Finale de l'aube (samedi, 15 mars 2014)

Ils traversèrent sans rien se dire la ville de Pornic, engourdis par le froid. Ils rejoignirent les plages.

Les pins parasols ployaient ; au loin, un cyprès de Lambert tentait de rester droit malgré les bourrasques. Jean désirait fumer une cigarette : il n’en n’avait plus.

Le soleil se leva soudainement, étouffa la force du vent et réchauffa l'air, qui se mit à pétiller comme un champagne. Les trois cœurs se délestèrent du trop-plein de rancune qui les alourdissait, mais les mots, même banaux, restaient tapis au fond des gorges.

- Marchons encore, dit Jean.

Elles ne répondirent pas. Elles regardaient la mer.

Il attendit sans fumer, en se suggérant à lui-même le goût d'une cigarette. Il pensa à son père. La question de savoir s'ils se retrouveraient un jour, outre-monde, demeurait irrésolue. Il tourna son regard vers les vivants, ces deux femmes qui l'accompagnaient.

Un couple étrange était réuni sur cette plage. Lui, et elle.

Ils regardaient ensemble dans la même direction ce matin-là. Leurs yeux couvaient leur fille, qui contemplait la mer. C'était la première fois que leurs deux regards fixaient en même temps, dans le silence, le fruit de leurs amours erratiques.
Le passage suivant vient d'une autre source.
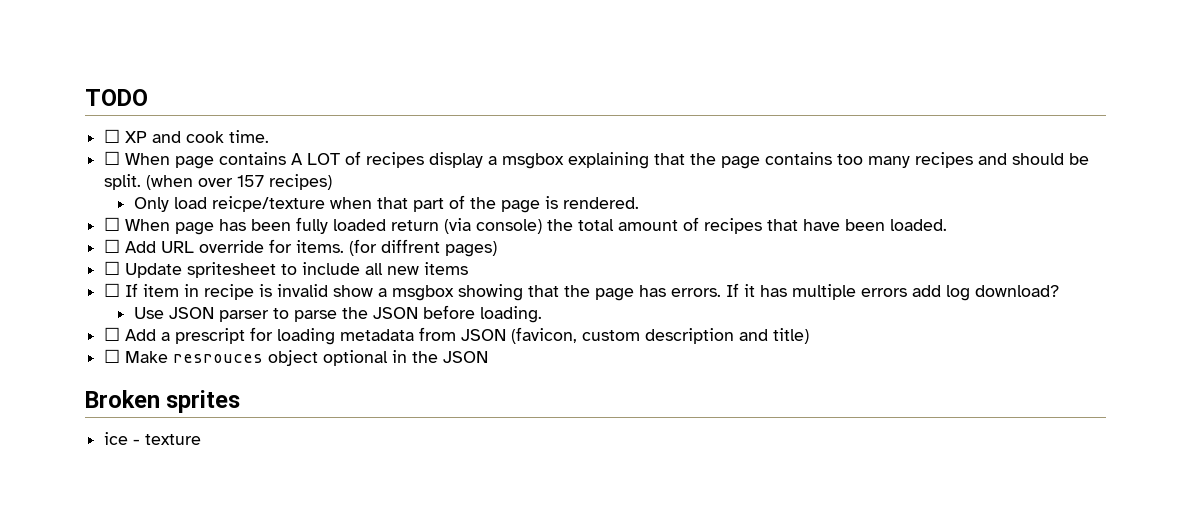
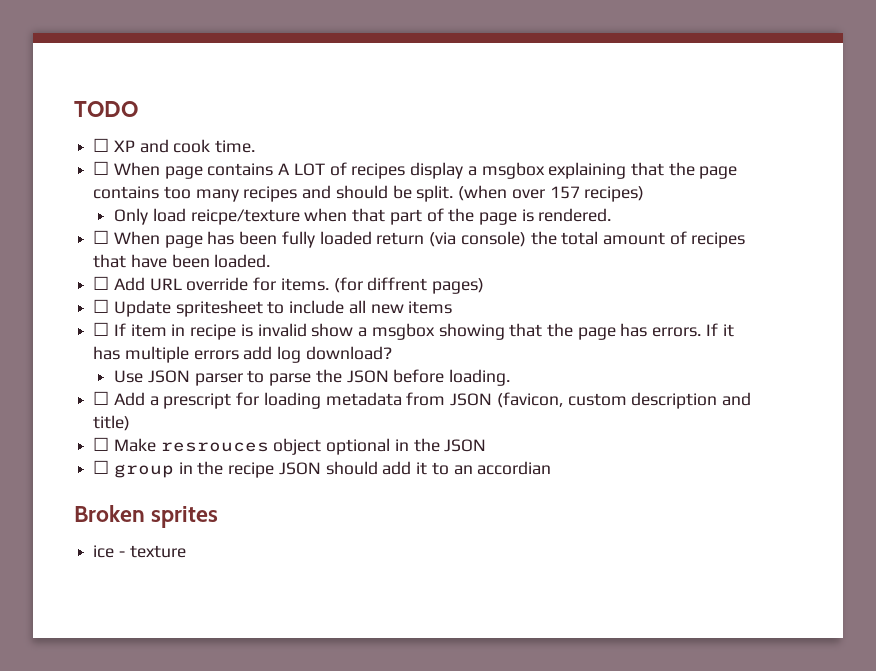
+ ☐ group in the recipe JSON should add it to an accordian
- J'aimerais vivre au bord de la mer, dit Sophie.

- Cela arrivera un jour, dit Marie.

- J’aimerais ne pas repartir ce soir.

- Tu reviendras, souffla Jean. Tu reviendras souvent ici au cours de ta vie.

- Jean, est-ce que nous nous reverrons ? demanda Sophie, d'une voix distante.

- Je viendrai chaque année en Europe, désormais. J’ai du temps à rattraper avec ma fille.

Sophie se déchirait en contemplant la mer sud-bretonne, cet océan Atlantique qui mène au Mexique, aux îles Kerguelen, à New York… Elle murmura d'un ton boudeur :

- C'est impossible de rattraper le temps perdu.

Ses parents l'épiaient. « Elle est sauvée », pensait Marie. « Elle s'en sortira ».

« Est-ce que je l'aime comme les pères aiment leurs enfants ? » s'interrogeait Jean.

Le vent soufflait des courants à faire éclore des rhumes. Il mesura l’imperfection de son propre cœur, dont le magma mouvant charriait la lave des émotions. La joie et le chagrin de cette matinée, au contact de l'air et du froid, se figeaient en sculptures dans sa mémoire, comme du basalte. Ainsi lui apparut le titre de son œuvre musicale presque achevée : La symphonie basaltique, dédiée à Sophie Douce-Narrow.

- Ce voyage, dit Sophie en se retournant, n’a servi à rien.

Elle crispait ses poings, malgré la douceur du paysage qui s'étendait sous ses yeux. Elle serrait les dents. Comme si, quitter toute cette tristesse pour épouser la beauté du monde, équivalait à renoncer à la liberté contre une grosse somme d'argent.

- J'ai trouvé le titre de ma symphonie, annonça Jean. La Basaltique, dédiée à ma fille Sophie, pour guitare électrique, basse électrique, orgue et basson français, avec une irruption de chœurs harmoniques lors du troisième mouvement.

Au fond des yeux humides de Sophie, la dernière lame d’aigreur passa. Elle emportait ses ultimes relents de rancune et de mélancolie. Le soleil chauffait ce paysage maritime. Il était midi en France, selon le méridien de Greenwich ; onze heures cinquante et un selon le méridien de Paris. La faim pointait ses crocs.

A quelques milles au large, une vieille jubarte longue de treize mètres, lourde de vingt tonnes, venait d'avaler son dernier repas - quelques centaines de krills blancs. Elle jaillit à la surface de l'océan. Elle darda son chant mélodieux vers le ciel. Elle redescendit au fond des eaux pour l'éternité.